# Brief
Exactly retype the opening line of the entries and every line after it, ending with the line that contains "For Steinel HG". Skip all pictures.

━━━━━ Provided information

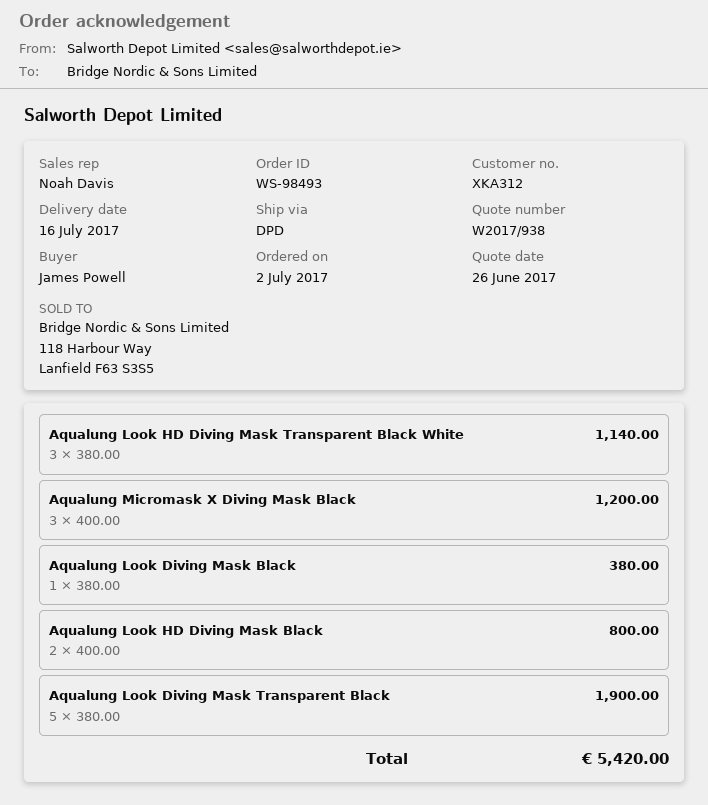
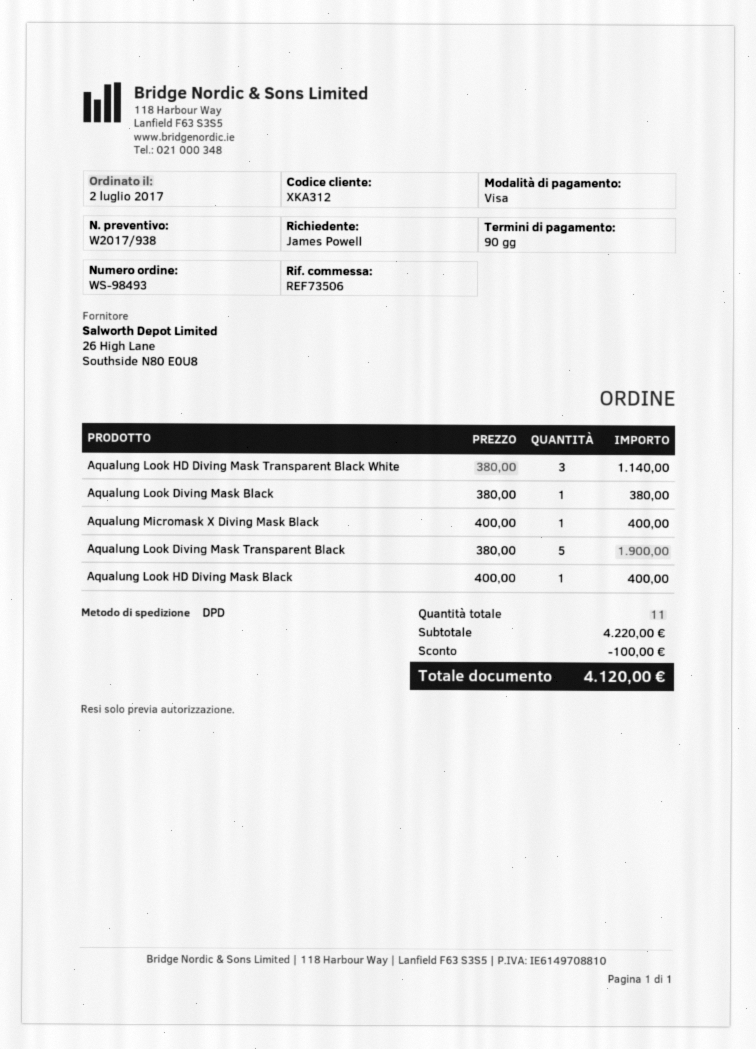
Aqualung Micromask X Diving Mask Black: 3 x 400.00 = 1200.00 -> 1 x 400.00 = 400.00
Aqualung Look HD Diving Mask Black: 2 x 400.00 = 800.00 -> 1 x 400.00 = 400.00
discount: none -> 100.00
total: 5420.00 -> 4120.00

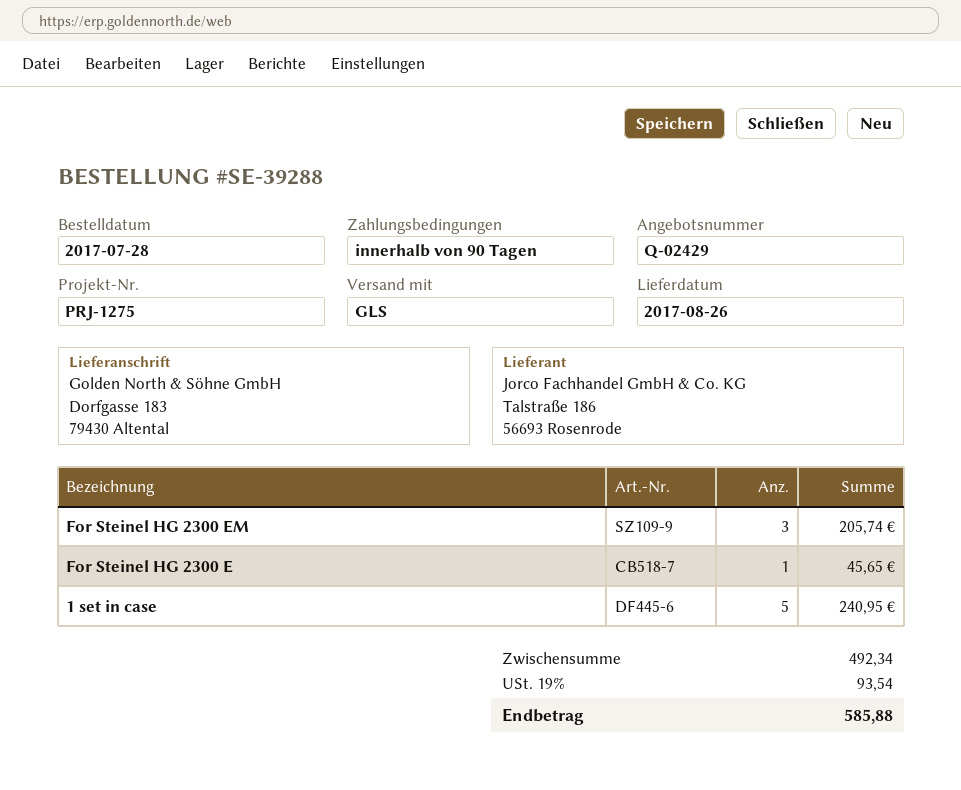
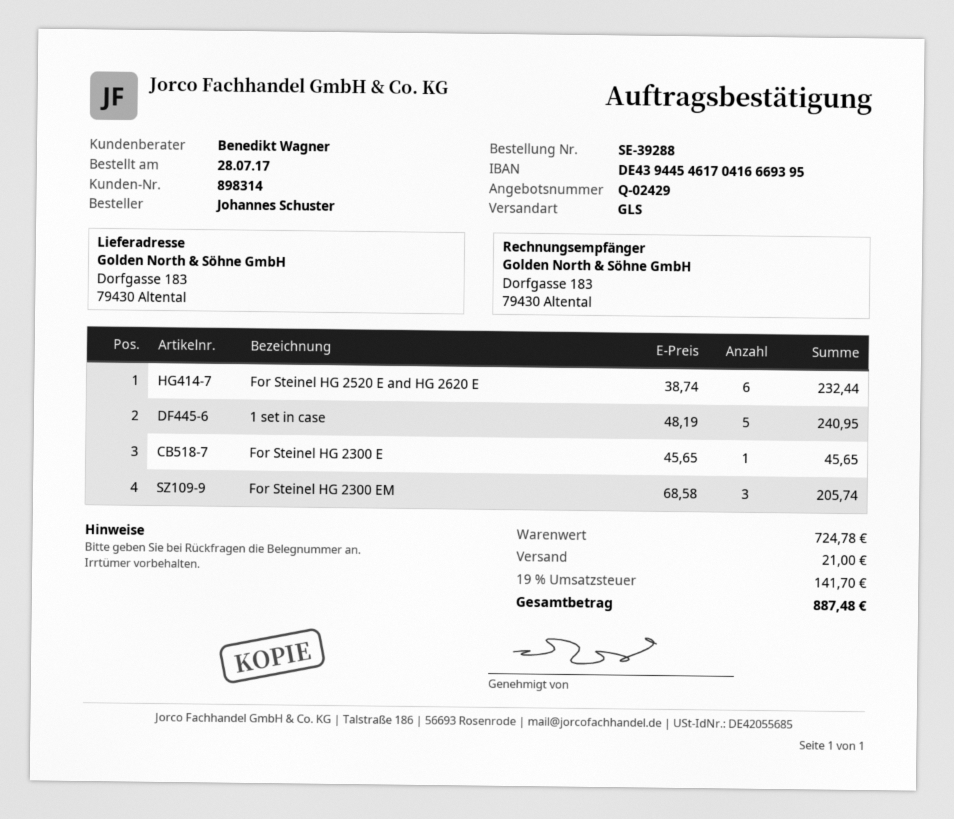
For Steinel HG 2520 E and HG 2620 E: none -> 6 for 232.44
subtotal: 492.34 -> 724.78
shipping: none -> 21.00
tax: 19% = 93.54 -> 19% = 141.70
total: 585.88 -> 887.48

━━━━━━━━━━

# Written answer
Aqualung Micromask X Diving Mask Black: 3 x 400.00 = 1200.00 -> 1 x 400.00 = 400.00
Aqualung Look HD Diving Mask Black: 2 x 400.00 = 800.00 -> 1 x 400.00 = 400.00
discount: none -> 100.00
total: 5420.00 -> 4120.00

For Steinel HG 2520 E and HG 2620 E: none -> 6 for 232.44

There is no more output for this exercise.